An interest rate cut will spur demand for home loans, Girish Kousgi, managing director and CEO, PNB Housing Finance, tells Anupreksha Jain. The focus is more on smaller cities than the metros as the housing finance company has exited super prime segments, Kousgi adds. Excerpts:
How will you end the fiscal in terms of margins?
Our net interest margin is expected to be stable at around 3.60-3.65%.
How are you reading the demand for home loans?
Demand has been very good this year and we expect this trend will continue and for demand to grow in the coming year too. There have been challenges such as the general and some state elections and a heat wave. In a couple of states, there are issues related to registrations. Due to these challenges, some lenders have not been able to make higher disbursements, but otherwise, the demand is quite robust and it will continue.
Among smaller cities, where is the demand strongest?
Demand is fairly uniform across the metro and other smaller cities. Demand for all four segments – super prime, prime, emerging and affordable – is quite robust. Currently, we are focusing largely on the affordable and emerging segments, and to a small extent on the prime segment as well. For us, metros are not a focus area because we have completely exited the super prime segment.
Do you feel expanding reach in tier-I cities is still a challenge as private developers are not keen on affordable housing projects?
The affordable housing market is driven only to the extent of 20% by developers, the rest is by non-developers. There is a supply constraint because developers don’t find affordable projects viable. They focus more on luxury and super-luxury projects. But from a business perspective, since 80% is non-developer, the demand is quite robust.
What are you expecting from the Union Budget?
The industry is expecting some rationalisation in goods and services tax rates. From the customer’s perspective, tax breaks on the principle and interest may become more attractive. For the affordable segment, some sops can be given to developers.
As we are entering a potential rate-cut cycle, how do you see it impacting demand for home loans?
If a rate cut happens, demand will further go up as affordability increases and more customers would want to take home loans.
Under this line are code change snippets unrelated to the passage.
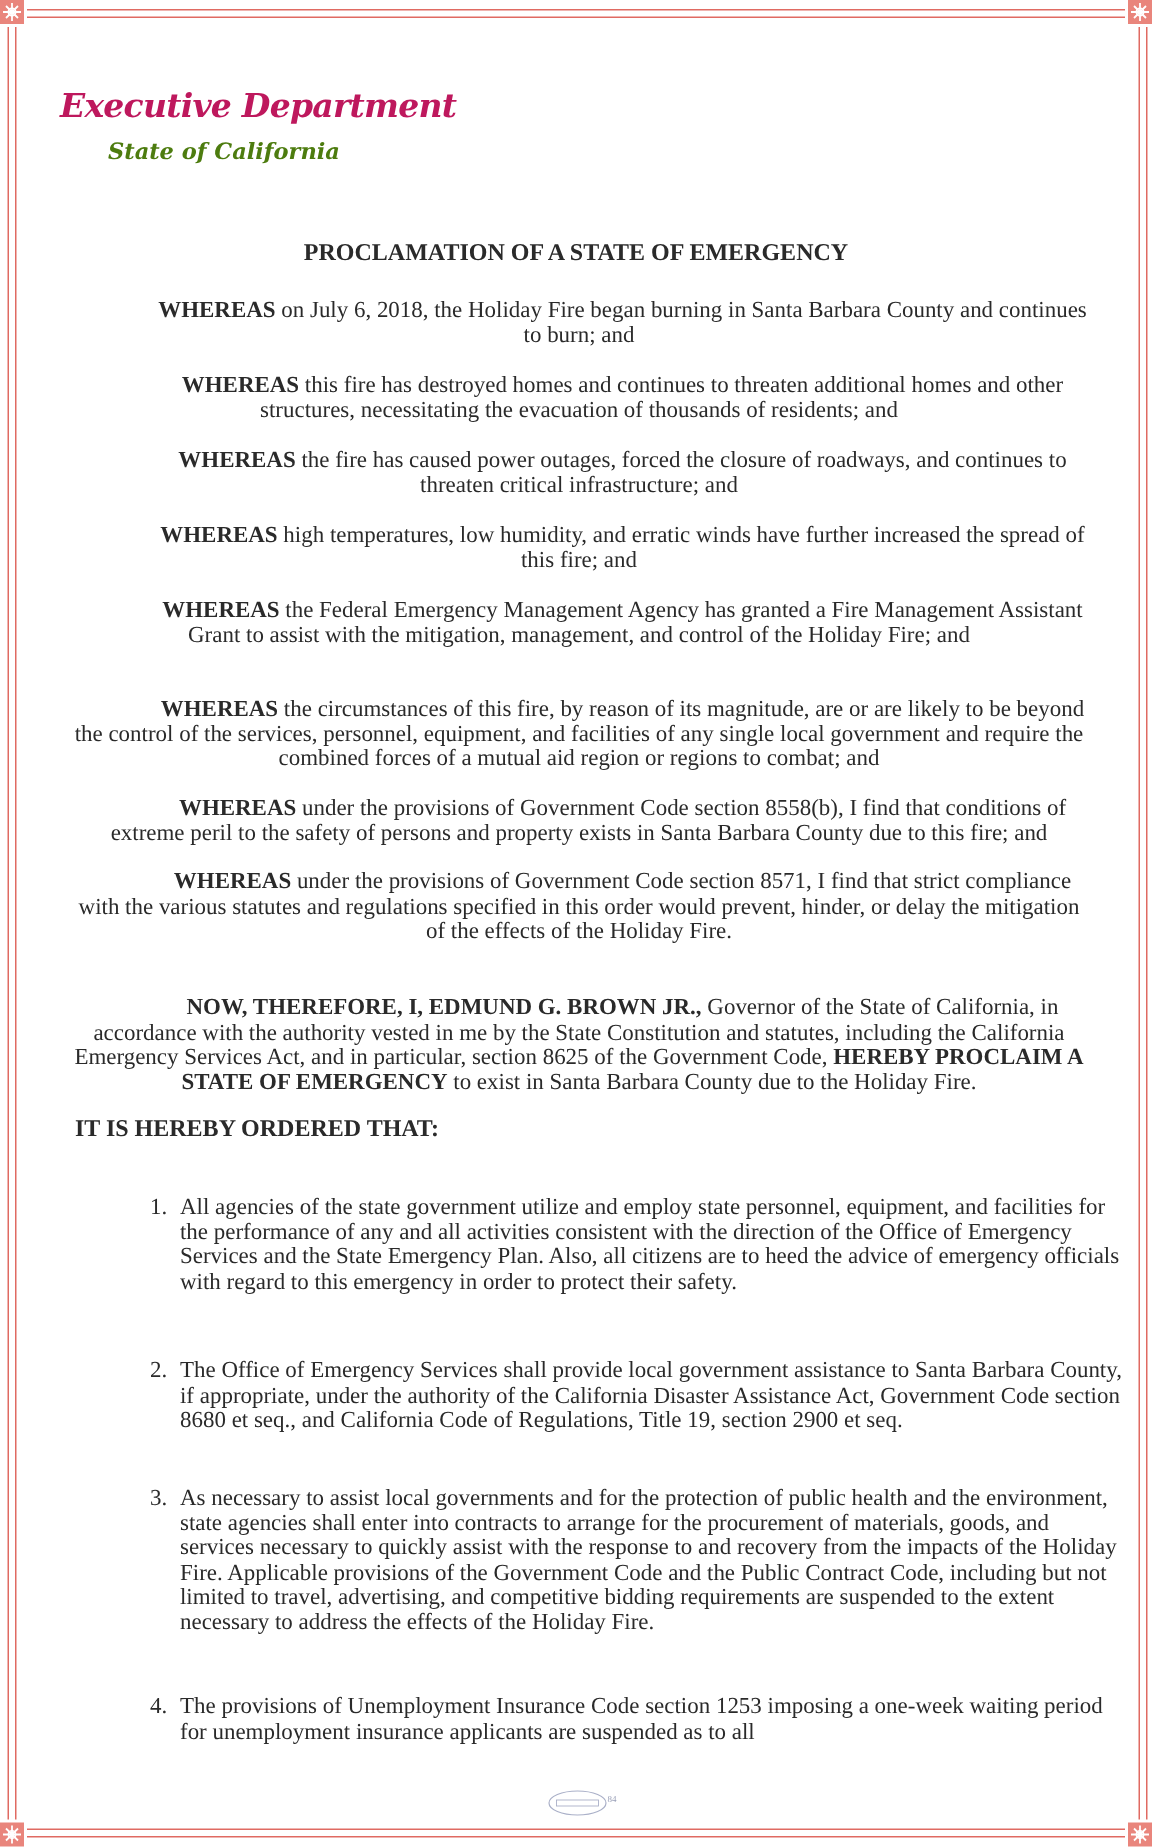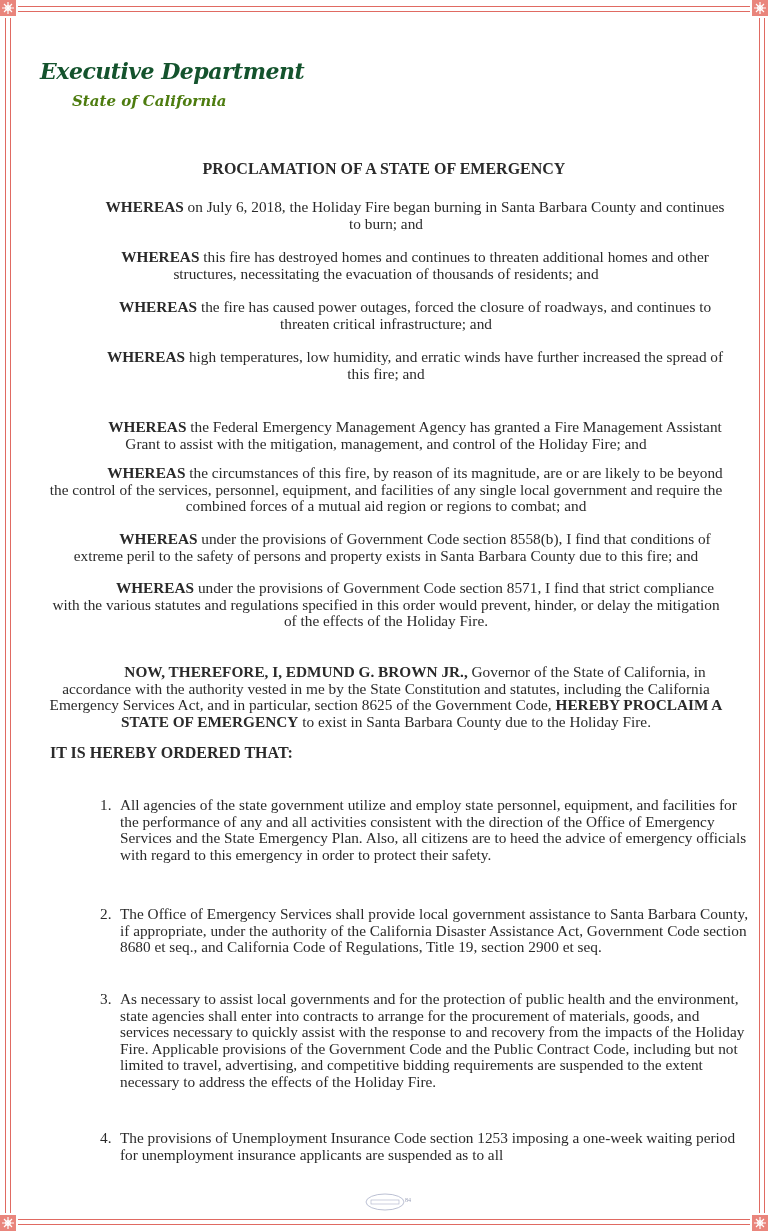--- a/index.html
+++ b/index.html
@@ -21,7 +21,7 @@
 
   
   .dept { position: absolute; left: 40px; top: 58px; font-family: "DejaVu Serif", serif;
-          font-weight: bold; font-size: 22px; color: #14532d; letter-spacing: -0.5px;
+          font-weight: bold; font-size: 22px; color: #be185d; letter-spacing: -0.5px;
           font-style: italic; }
   .state { position: absolute; left: 72px; top: 92px; font-family: "DejaVu Serif", serif;
            font-weight: bold; font-size: 15px; color: #4d7c0f; font-style: italic; }

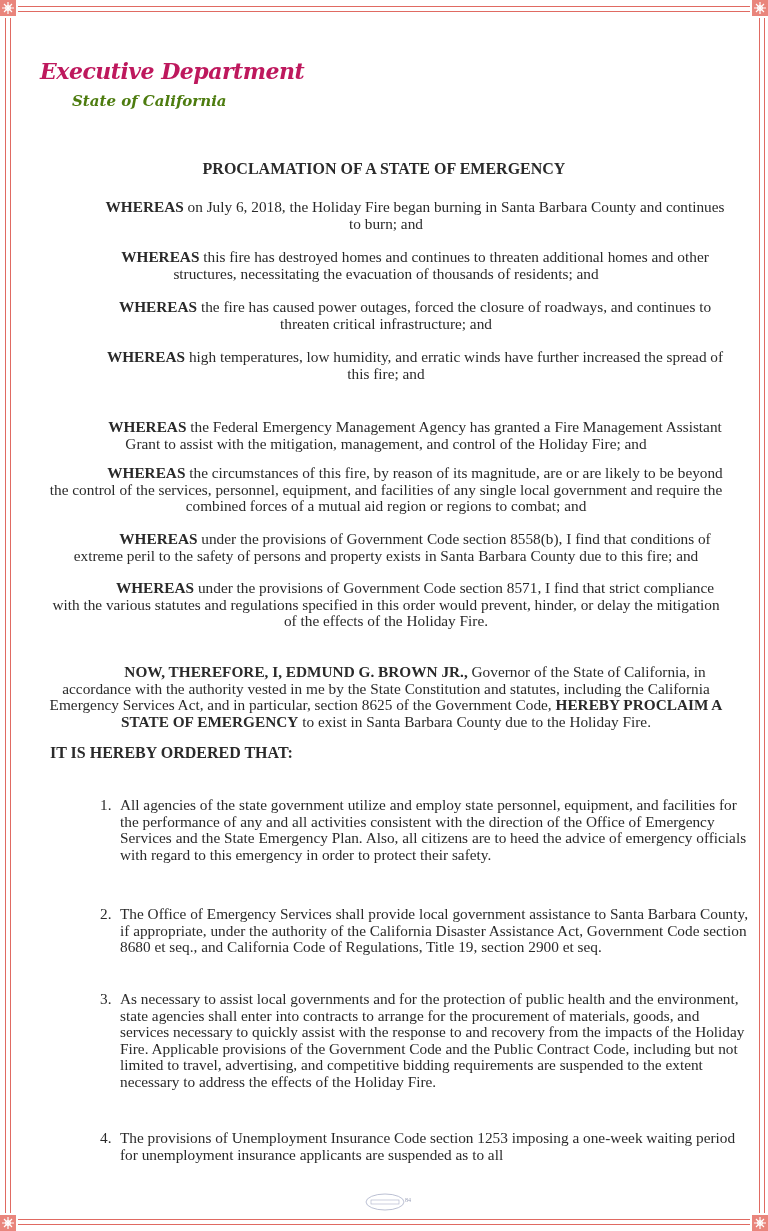--- a/index.html
+++ b/index.html
@@ -83,7 +83,7 @@
 <div class="para" style="top:249px"><b>WHEREAS</b><span> this fire has destroyed homes and continues to threaten additional homes and other structures, necessitating the evacuation of thousands of residents; and</span></div>
 <div class="para" style="top:299px"><b>WHEREAS</b><span> the fire has caused power outages, forced the closure of roadways, and continues to threaten critical infrastructure; and</span></div>
 <div class="para" style="top:349px"><b>WHEREAS</b><span> high temperatures, low humidity, and erratic winds have further increased the spread of this fire; and</span></div>
-<div class="para" style="top:419px"><b>WHEREAS</b><span> the Federal Emergency Management Agency has granted a Fire Management Assistant Grant to assist with the mitigation, management, and control of the Holiday Fire; and</span></div>
+<div class="para" style="top:399px"><b>WHEREAS</b><span> the Federal Emergency Management Agency has granted a Fire Management Assistant Grant to assist with the mitigation, management, and control of the Holiday Fire; and</span></div>
 <div class="para" style="top:465px"><b>WHEREAS</b><span> the circumstances of this fire, by reason of its magnitude, are or are likely to be beyond the control of the services, personnel, equipment, and facilities of any single local government and require the combined forces of a mutual aid region or regions to combat; and</span></div>
 <div class="para" style="top:531px"><b>WHEREAS</b><span> under the provisions of Government Code section 8558(b), I find that conditions of extreme peril to the safety of persons and property exists in Santa Barbara County due to this fire; and</span></div>
 <div class="para" style="top:580px"><b>WHEREAS</b><span> under the provisions of Government Code section 8571, I find that strict compliance with the various statutes and regulations specified in this order would prevent, hinder, or delay the mitigation of the effects of the Holiday Fire.</span></div>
So, a rate cut will propel growth.
Interest rates on loans for affordable housing are usually higher. Isn’t this defeating the purpose of providing homes for the weaker sections?
In this segment, the risk is definitely higher compared to emerging and prime. And accordingly, you have to bake in this risk and then price it. And the idea is to try and get as many people into formal sector as many end up borrowing privately, where rates are exorbitantly high.
The RBI does not want banks and their subsidiaries to be in the same business. Since Punjab National Bank provides home loans, what steps are being taken?
It is too early. I think we’ll take it up as and when it comes because there is a draft circular issue.
Are there plans to raise funds onshore or offshore?
Currently, we don’t have any plans to raise funds via the offshore market. We have already raised $350 million via external commercial borrowings. We chose the ECB route because of the cost advantage compared to bank term loans.
Do you still see deposits as a challenge?
We have a very good deposit base. And in our liability mix, it’s good 28%. So, we are not growing our deposit book faster. At present, our cost of deposits is very competitive and lower than industry peers.